Mesmo quando os pais têm boas intenções, é frequente usarem, de forma inapropriada, a estratégia de mandar os filhos de castigo para o quarto. Poderemos desejar optar pelo castigo no quarto, para dar aos nossos filhos a possibilidade de se acalmarem e restabelecerem do caos interior e, por conseguinte, cooperarem. Na maior parte das vezes, porém, os pais recorrem ao castigo no quarto como punição, uma medida que não revela a preocupação de ajudar a criança a acalmar-se ou de lhe transmitir uma lição importante, mas puni-la devido a um mau comportamento. Deste modo, o objetivo de acalmar e de ensinar, que deveria estar associado ao castigo, perde-se por completo. Contudo, a principal razão pela qual ambos questionamos a opção de mandar os filhos para o quarto, prende-se com o facto de as crianças terem uma profunda necessidade de ligação. É frequente o mau comportamento ser consequência de a criança se encontrar emocionalmente sobrecarregada e, como tal, a manifestação de uma necessidade ou de um sentimento muito forte, faz-se de uma forma agressiva, desrespeitadora ou nada cooperante. Esta poderá encontrar-se com fome ou cansada; ou talvez exista outra razão para que, naquele momento, se encontre incapaz de se controlar ou de tomar uma boa decisão. Talvez a explicação seja, tão simplesmente, o facto de a criança ter apenas três anos e de o seu cérebro ainda não ser suficientemente sofisticado para compreender e expressar, calmamente, aquilo que ela está a sentir. Como tal, em lugar de se esforçar por transmitir a sua enorme frustração e raiva, começa a atirar brinquedos contra o pai ou a mãe É nestas alturas que a criança mais precisa da nossa presença calmante e reconfortante. Obrigá-la a sair de junto de nós e ir sentar-se sozinha, pode fazê-la sentir-se abandonada, em especial se já estiver a sentir-se descontrolada. Esta atitude pode, inclusivamente, transmitir uma mensagem subtil: a de que, quando a criança não está a fazer o que é correto, não queremos estar perto dela. Não quereremos transmitir a ideia de que só queremos estabelecer contacto com os nossos filhos quando eles são bons ou estão felizes, mas que recusamos o nosso amor e o nosso afeto quando não estão nesse estado. Gostaria de manter uma relação destas com os seus filhos? Não estaremos a sugerir aos nossos filhos adolescentes que deverão evitar os amigos ou companheiros que os tratam assim quando cometem algum erro?

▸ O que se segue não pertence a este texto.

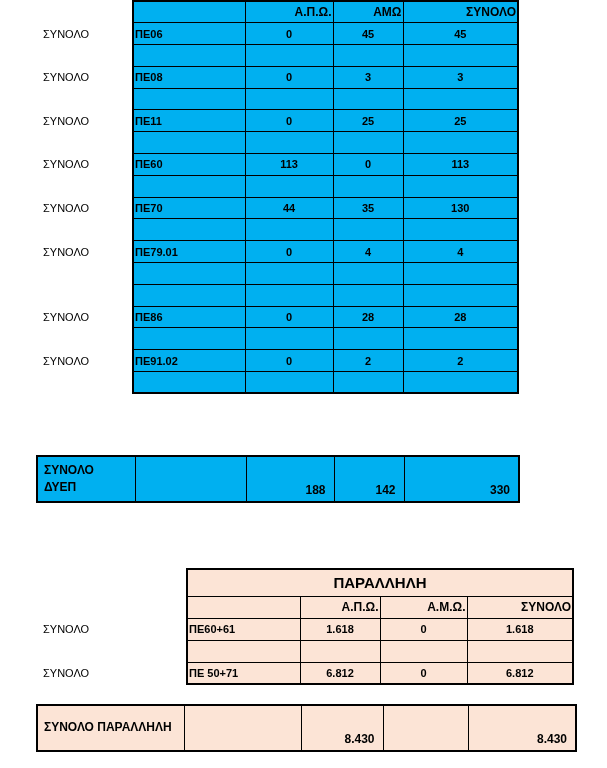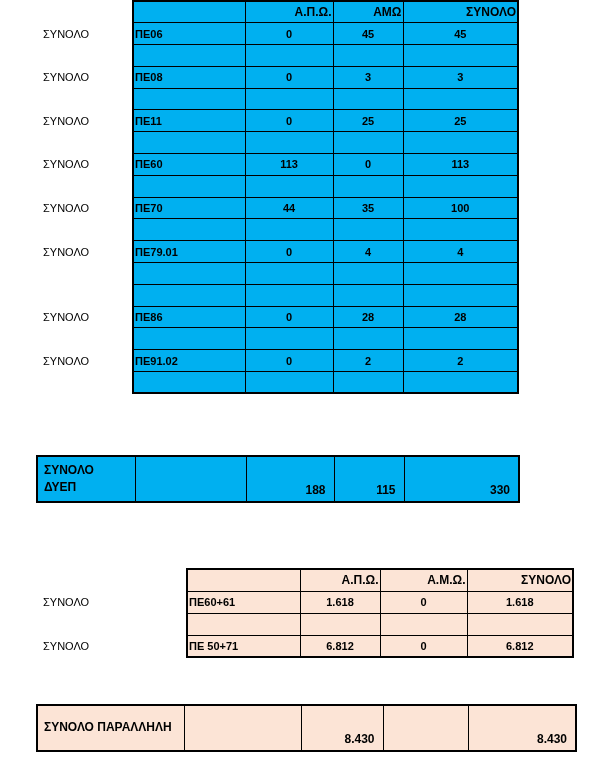--- a/index.html
+++ b/index.html
@@ -140,21 +140,21 @@
         <td class="c name"></td>
         <td class="c val"></td>
         <td class="c val"></td>
         <td class="c val"></td>
       </tr>
       <tr>
         <td class="gutter glabel">ΣΥΝΟΛΟ</td>
         <td class="c name">ΠΕ70</td>
         <td class="c val">44</td>
         <td class="c val">35</td>
-        <td class="c val">100</td>
+        <td class="c val">130</td>
       </tr>
       <tr>
         <td class="gutter glabel"></td>
         <td class="c name"></td>
         <td class="c val"></td>
         <td class="c val"></td>
         <td class="c val"></td>
       </tr>
       <tr>
         <td class="gutter glabel">ΣΥΝΟΛΟ</td>
@@ -214,35 +214,39 @@
       <col style="width:111px">
     <col style="width:88px">
       <col style="width:70px">
       <col style="width:115px">
   </colgroup>
 <tbody>
       <tr>
         <td class="s sum-label">ΣΥΝΟΛΟ ΔΥΕΠ</td>
         <td class="s sum-val"></td>
         <td class="s sum-val">188</td>
-        <td class="s sum-val">115</td>
+        <td class="s sum-val">142</td>
         <td class="s sum-val">330</td>
       </tr>
     </tbody>
   </table>
 
 <table class="grid" id="par-table" style="--fill: #FCE4D6;">
   <colgroup>
     <col style="width:187px">
       <col style="width:113px">
     <col style="width:80px">
       <col style="width:87px">
       <col style="width:106px">
   </colgroup>
 <tbody>
+      <tr class="title-row">
+        <td class="gutter"></td>
+        <td class="c title-cell" colspan="4">ΠΑΡΑΛΛΗΛΗ</td>
+      </tr>
       <tr>
         <td class="gutter"></td>
         <td class="c hdr"></td>
         <td class="c hdr">Α.Π.Ω.</td>
         <td class="c hdr">Α.Μ.Ω.</td>
         <td class="c hdr">ΣΥΝΟΛΟ</td>
       </tr>
       <tr>
         <td class="gutter glabel">ΣΥΝΟΛΟ</td>
         <td class="c name">ΠΕ60+61</td>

Não queremos com isto dizer que mandar os filhos para o quarto por um breve período de tempo seja a pior técnica de disciplina, ou que não há altura nenhuma em que se justifique recorrer a ela. Quando utilizada de forma adequada, e estabelecendo um contacto carinhoso, como sentarmo-nos com a criança, conversando com ela ou consolando-a (o que pode ser designado por tempo interno) algum tempo para acalmar, pode ser benéfica para ela. Com efeito, ensinar as crianças a fazerem uma pausa e a tirarem algum tempo para fazerem uma reflexão interior, algum tempo interno, é essencial para desenvolverem funções executivas que reduzem a impulsividade e tiram proveito do poder da atenção focada. Essa reflexão interior, porém, é gerada pelo contacto, não em total isolamento, especialmente no que toca às crianças mais jovens.
Na verdade, à medida que vão crescendo, podem beneficiar de uma introspeção, para concentrarem as suas atenções no seu mundo interior. É deste modo que aprendem a ver o mar de dentro e a desenvolver competências para acalmar as tempestades interiores. Esses tempos interiores são a base da visão da mente, da capacidade de vermos a nossa própria mente e a mente dos outros com discernimento e empatia. E a visão da mente engloba o processo de integração que permite que os estados interiores sejam alterados e passem do caos ou da rigidez a um estado interior de harmonia e flexibilidade. A visão da mente, discernimento, empatia e integração, é a base da inteligência social e emocional, por conseguinte, utilizar tempo interno para desenvolver competências de reflexão interior é o método que utilizamos para ajudar as crianças e os adolescentes a construírem os circuitos de tão importantes capacidades. A Disciplina sem Conflito utilizaria um tempo interior para travar determinado comportamento (primeiro objetivo) e para incentivar a reflexão interior que contribui para
desenvolver competências executivas (o nosso segundo objetivo). Uma estratégia proactiva que pode ser eficaz, consiste em ajudar a criança a criar uma zona calma – com brinquedos, livros ou o boneco de peluche preferido – onde possa recolher-se sempre que precise de um tempo e de um lugar para se acalmar. Isto é autorregulação interna, uma competência fundamental de função executiva. (Esta é, igualmente, uma excelente ideia para os pais! Talvez com algum chocolate, revistas, música, vinho tinto…) Não pretendemos castigar as crianças, nem fazê-las pagar pelos seus erros. O que se pretende é facultar-lhe uma oportunidade e um lugar onde possa autorregular-se e diminuir a reação aos impulsos, o que implica reduzir a sobrecarga emocional. Tal como o leitor irá comprovar nas páginas que se seguem, existem dezenas de formas, mais edificantes, construtivas e eficazes de reagir às crianças, do que a de mandá-las, automaticamente, de castigo para o quarto, como se esta fosse uma medida única para todo o tipo de comportamentos incorretos. O mesmo se aplica relativamente ao castigo físico e, até mesmo, aos castigos em geral. Felizmente, como em breve iremos explicar, existem alternativas melhores do que bater, mandar de castigo para o quarto ou retirar, automaticamente, um brinquedo ou um privilégio. Estas alternativas estão lógica e naturalmente relacionadas com o comportamento da criança e contribuem para o desenvolvimento do cérebro, mantendo uma forte ligação entre os pais e a criança. Qual é a sua filosofia de disciplina?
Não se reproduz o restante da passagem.